2 - Why you get an error if you specify a value < 18, but no error with a value >= 18
I was able to reproduce the same error on my machine:
Error in train.default(x, y, weights = w, ...) :
Bad seeds: the seed object should be a list of length 11 with 10 integer vectors of size 18 and the last list element having a single integer
So, by inspecting the train.default I was able to find its source.

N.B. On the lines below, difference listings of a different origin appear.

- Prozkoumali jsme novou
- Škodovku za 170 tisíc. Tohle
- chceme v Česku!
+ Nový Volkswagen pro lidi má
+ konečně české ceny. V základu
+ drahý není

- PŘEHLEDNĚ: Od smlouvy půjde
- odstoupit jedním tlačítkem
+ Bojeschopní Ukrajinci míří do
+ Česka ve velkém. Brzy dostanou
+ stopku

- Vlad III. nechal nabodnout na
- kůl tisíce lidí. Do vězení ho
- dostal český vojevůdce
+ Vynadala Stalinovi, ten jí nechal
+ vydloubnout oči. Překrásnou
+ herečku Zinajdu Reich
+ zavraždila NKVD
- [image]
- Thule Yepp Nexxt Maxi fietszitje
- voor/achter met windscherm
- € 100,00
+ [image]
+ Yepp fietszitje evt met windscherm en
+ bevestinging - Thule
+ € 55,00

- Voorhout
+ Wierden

The error message is triggered by the stop in lines 7 to 10 based on the test badSeed in lines 4 and 5.
else {
if (!(length(trControl$seeds) == 1 && is.na(trControl$seeds))) {
numSeeds <- unlist(lapply(trControl$seeds, length))
4 badSeed <- (length(trControl$seeds) < length(trControl$index) +
5 1) || (any(numSeeds[-length(numSeeds)] < nrow(trainInfo$loop)))
if (badSeed)
7 stop(paste("Bad seeds: the seed object should be a list of length",
8 length(trControl$index) + 1, "with", length(trControl$index),
9 "integer vectors of size", nrow(trainInfo$loop),
10 "and the last list element having a", "single integer"))
}
}
The number 18 is coming from nrow(trainInfo$loop), so we need to find the value of trainInfo$loop. The object trainInfo is assigned a value trainInfo <- models$loop(tuneGrid) in line 3:
if (trControl$method != "none") {
if (is.function(models$loop) && nrow(tuneGrid) > 1) {
3 trainInfo <- models$loop(tuneGrid)
if (!all(c("loop", "submodels") %in% names(trainInfo)))

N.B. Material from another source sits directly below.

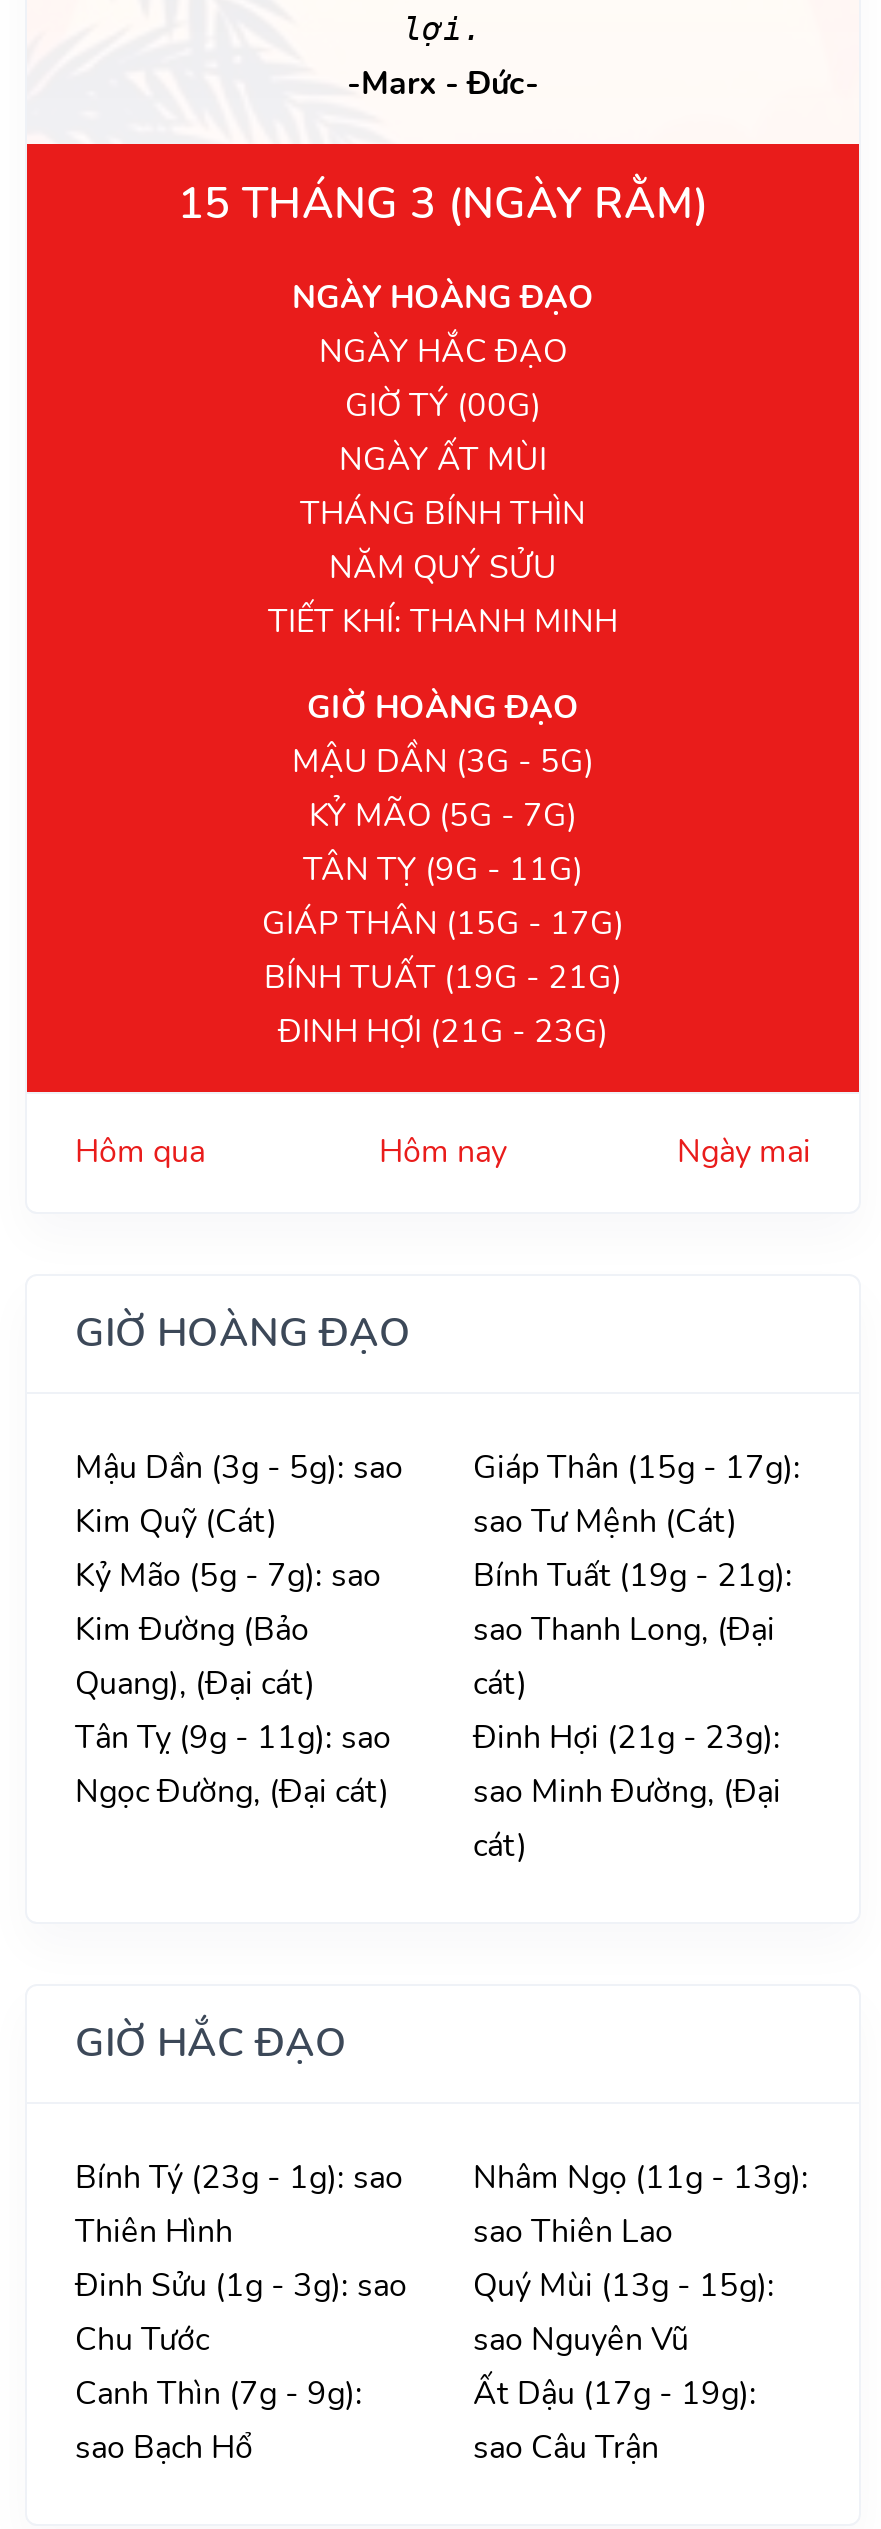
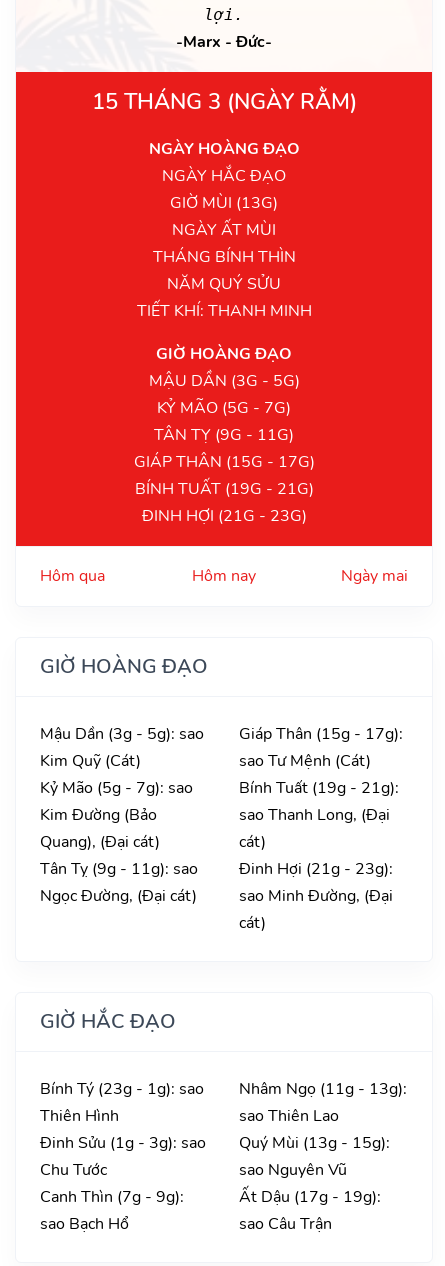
- GIỜ TÝ (00G)
+ GIỜ MÙI (13G)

stop("The 'loop' function should produce a list with elements 'loop' and 'submodels'")
}
Now, we need to find the object models. It is assigned the value of models <- getModelInfo(method, regex = FALSE)[[1]] in line 2:
else {
2 models <- getModelInfo(method, regex = FALSE)[[1]]
if (length(models) == 0)
stop(paste("Model", method, "is not in caret's built-in library"))
}
Since we are using method = "gbm", we can see the value of getModelInfo("gbm", regex = FALSE)[[1]]$loop and inspect the result below:
> getModelInfo("gbm", regex = FALSE)[[1]]$loop
function(grid) {
3 loop <- ddply(grid, c("shrinkage", "interaction.depth", "n.minobsinnode"),
function(x) c(n.trees = max(x$n.trees)))
submodels <- vector(mode = "list", length = nrow(loop))
for(i in seq(along = loop$n.trees)) {
index <- which(grid$interaction.depth == loop$interaction.depth[i] &
grid$shrinkage == loop$shrinkage[i] &
grid$n.minobsinnode == loop$n.minobsinnode[i])

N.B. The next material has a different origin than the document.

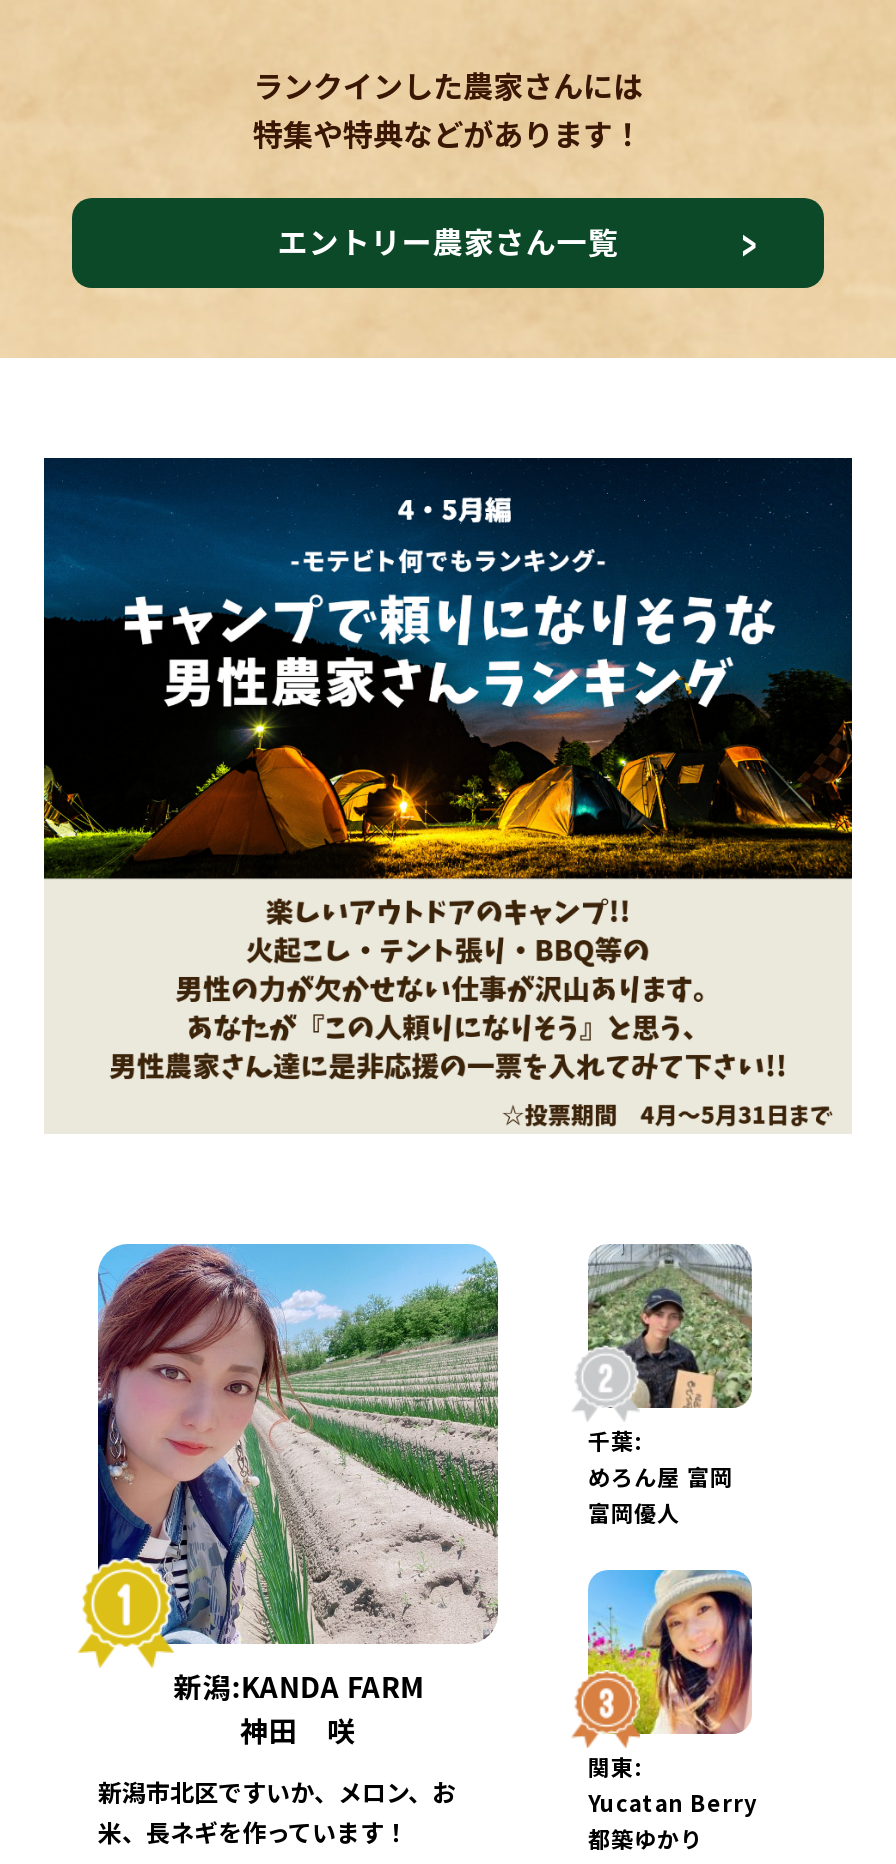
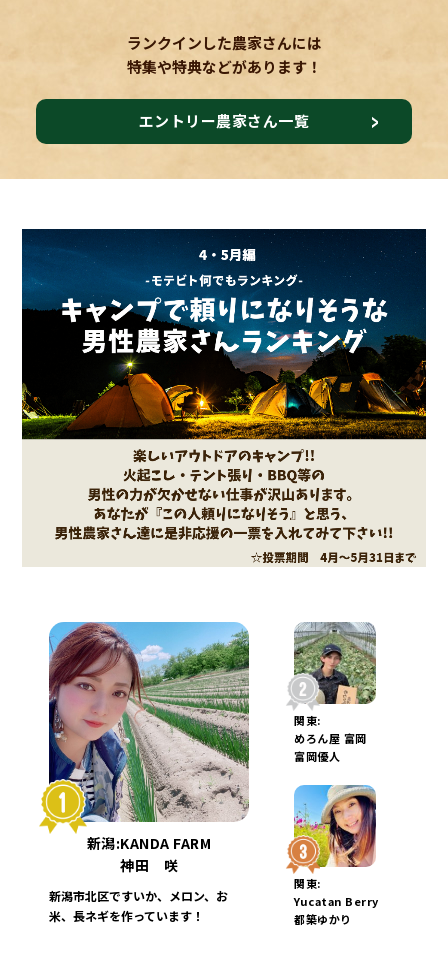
- 千葉:
+ 関東:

trees <- grid[index, "n.trees"]
submodels[[i]] <- data.frame(n.trees = trees[trees != loop$n.trees[i]])
}
list(loop = loop, submodels = submodels)
}
>
The loop (in line 3 above) is assigned the value:
loop <- ddply(grid, c("shrinkage", "interaction.depth", "n.minobsinnode"),
function(x) c(n.trees = max(x$n.trees)))`
Now, let's pass your grid with 54 rows to the line above and inspect the result:
> nrow(grid)
[1] 54
>
> loop <- ddply(grid, c("shrinkage", "interaction.depth", "n.minobsinnode"),
+ function(x) c(n.trees = max(x$n.trees)))
> loop
shrinkage interaction.depth n.minobsinnode n.trees
1 0.09 1 8 150
2 0.09 1 10 150
3 0.09 2 8 150
4 0.09 2 10 150
5 0.09 3 8 150
6 0.09 3 10 150
7 0.10 1 8 150
8 0.10 1 10 150
9 0.10 2 8 150
10 0.10 2 10 150
11 0.10 3 8 150
12 0.10 3 10 150
13 0.11 1 8 150
14 0.11 1 10 150
15 0.11 2 8 150
16 0.11 2 10 150
17 0.11 3 8 150
18 0.11 3 10 150
>
ahh!, we found it. The value 18 is coming from nrow(trainInfo$loop) which is coming from getModelInfo("gbm", regex = FALSE)[[1]]$loop shown above with just 18 rows.
Now, going back to the test that triggered the error:
badSeed <- (length(trControl$seeds) < length(trControl$index) +
1) || (any(numSeeds[-length(numSeeds)] < nrow(trainInfo$loop)))
The first part of the test (length(trControl$seeds) < length(trControl$index) + 1) is FALSE, but the second part (any(numSeeds[-length(numSeeds)] < nrow(trainInfo$loop))) is TRUE for all valuse less that 18 [coming from nrow(trainInfo$loop)], and FALSE for all valuse greater than 18. That's why the error is triggered for a value <18 and not for >=18. As I said above, the caret's calculates the seeds based on the interaction.depth * shrinkage * n.minobsinnode in your case 3 * 3 * 2 = 18 (a model is fit to the max(n.trees) and the others are derived from it, so there is no need for 54 integers).